Your output is to consist only of the line containing "left: -15px;" and the lines after it, through the end of the data, reproduced exactly.

• **DATA TO PROCESS**
== Segment start ==

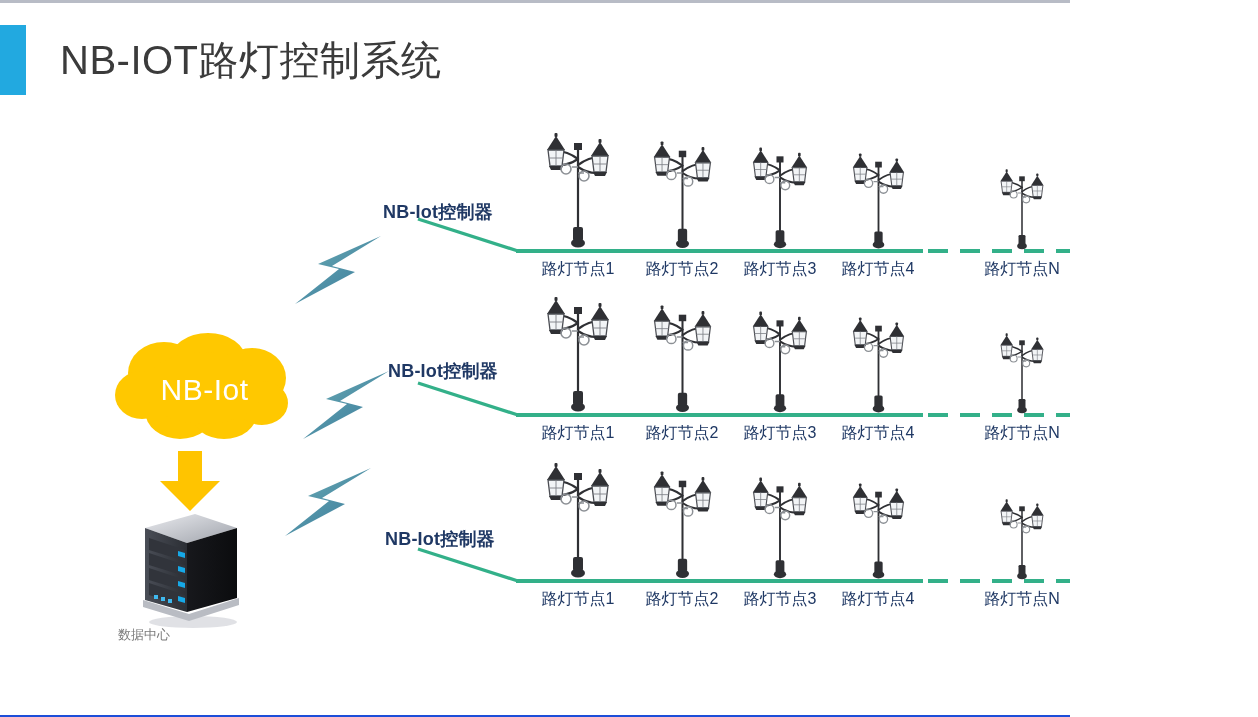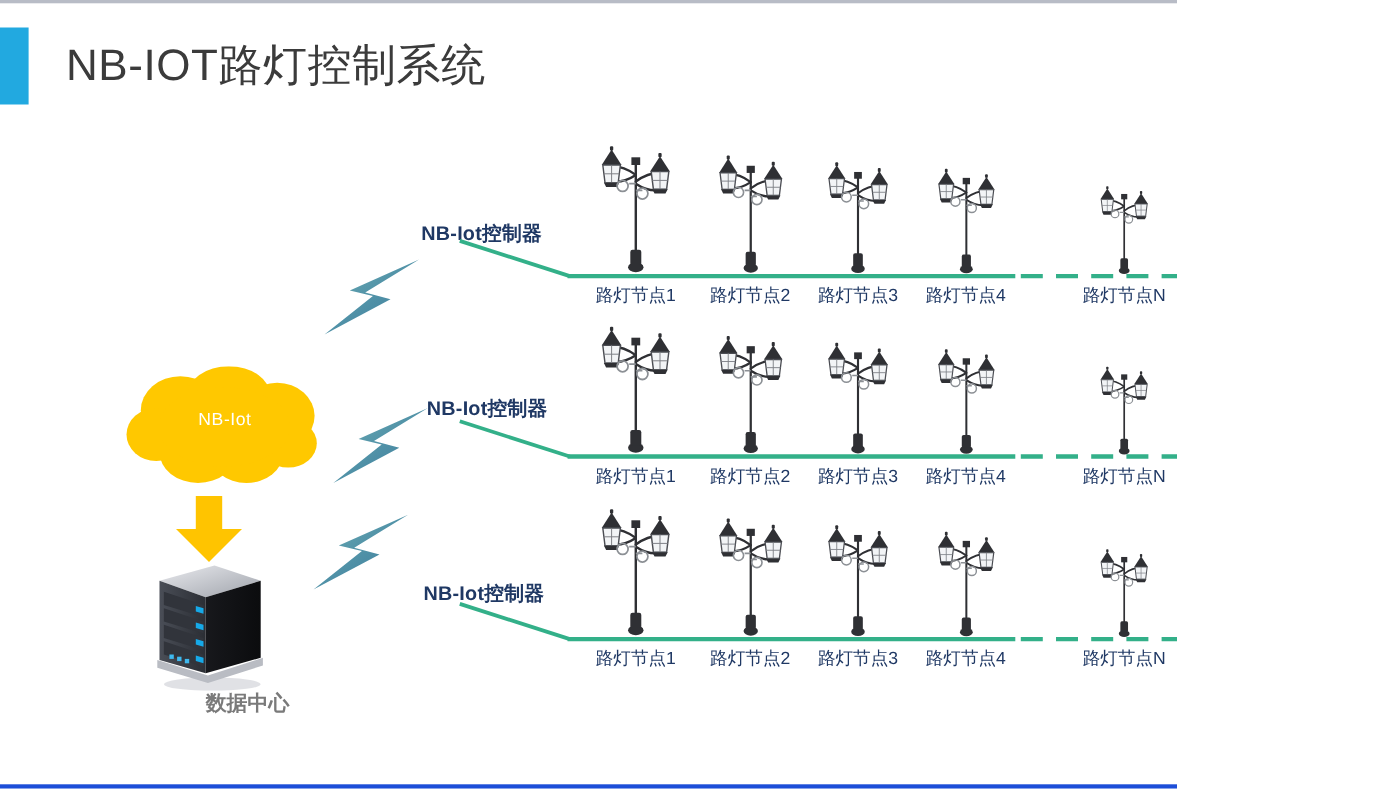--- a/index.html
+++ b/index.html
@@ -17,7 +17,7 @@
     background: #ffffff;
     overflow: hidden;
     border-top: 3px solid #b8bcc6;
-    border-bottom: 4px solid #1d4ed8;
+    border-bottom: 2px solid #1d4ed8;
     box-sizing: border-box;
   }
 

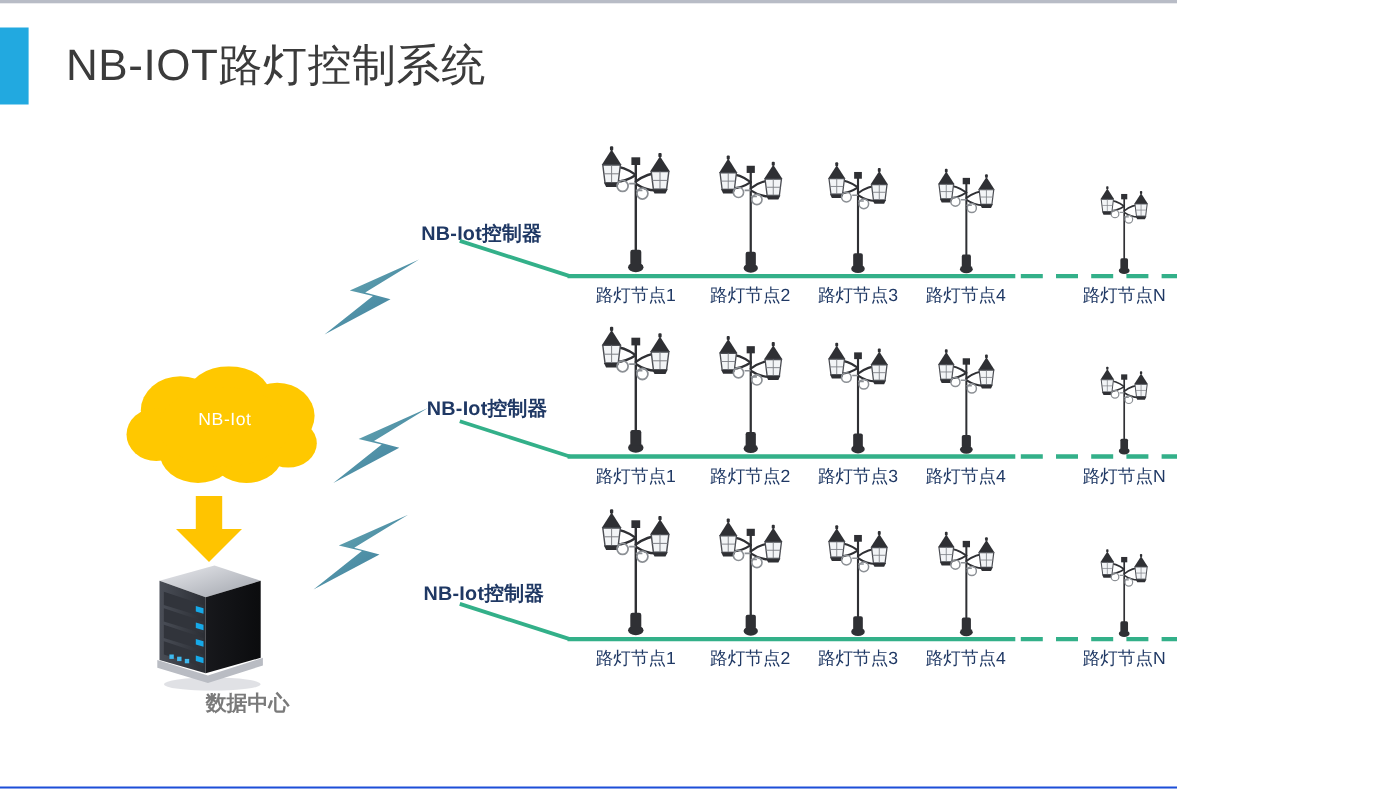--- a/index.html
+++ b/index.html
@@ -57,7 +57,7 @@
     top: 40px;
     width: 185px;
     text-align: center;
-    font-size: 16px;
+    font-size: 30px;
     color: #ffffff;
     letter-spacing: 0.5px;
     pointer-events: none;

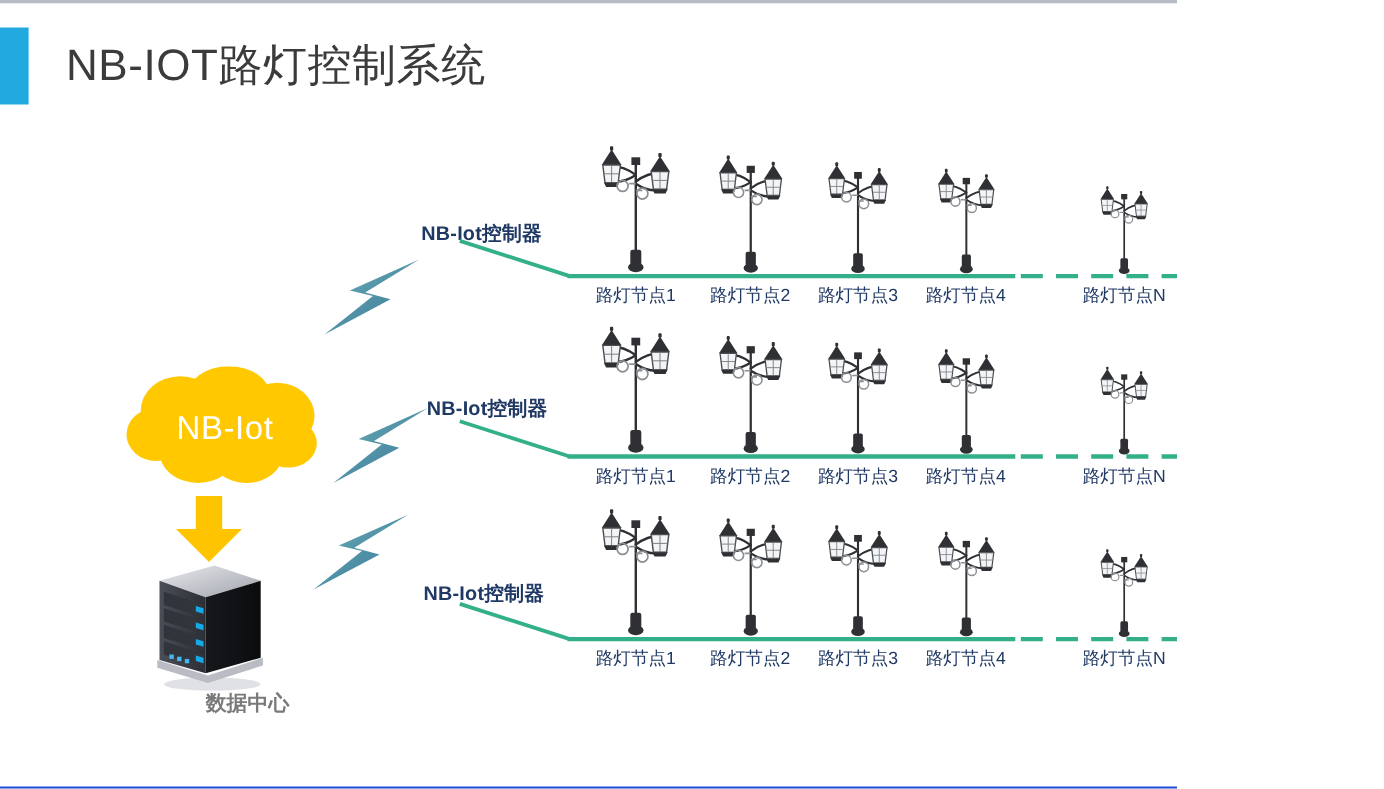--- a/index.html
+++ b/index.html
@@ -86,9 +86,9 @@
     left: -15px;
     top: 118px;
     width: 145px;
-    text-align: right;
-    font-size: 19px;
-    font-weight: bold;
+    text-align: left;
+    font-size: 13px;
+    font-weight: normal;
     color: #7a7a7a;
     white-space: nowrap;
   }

== Segment end ==

• **ANSWER BOX**
     left: -15px;
     top: 118px;
     width: 145px;
-    text-align: right;
-    font-size: 19px;
-    font-weight: bold;
+    text-align: left;
+    font-size: 13px;
+    font-weight: normal;
     color: #7a7a7a;
     white-space: nowrap;
   }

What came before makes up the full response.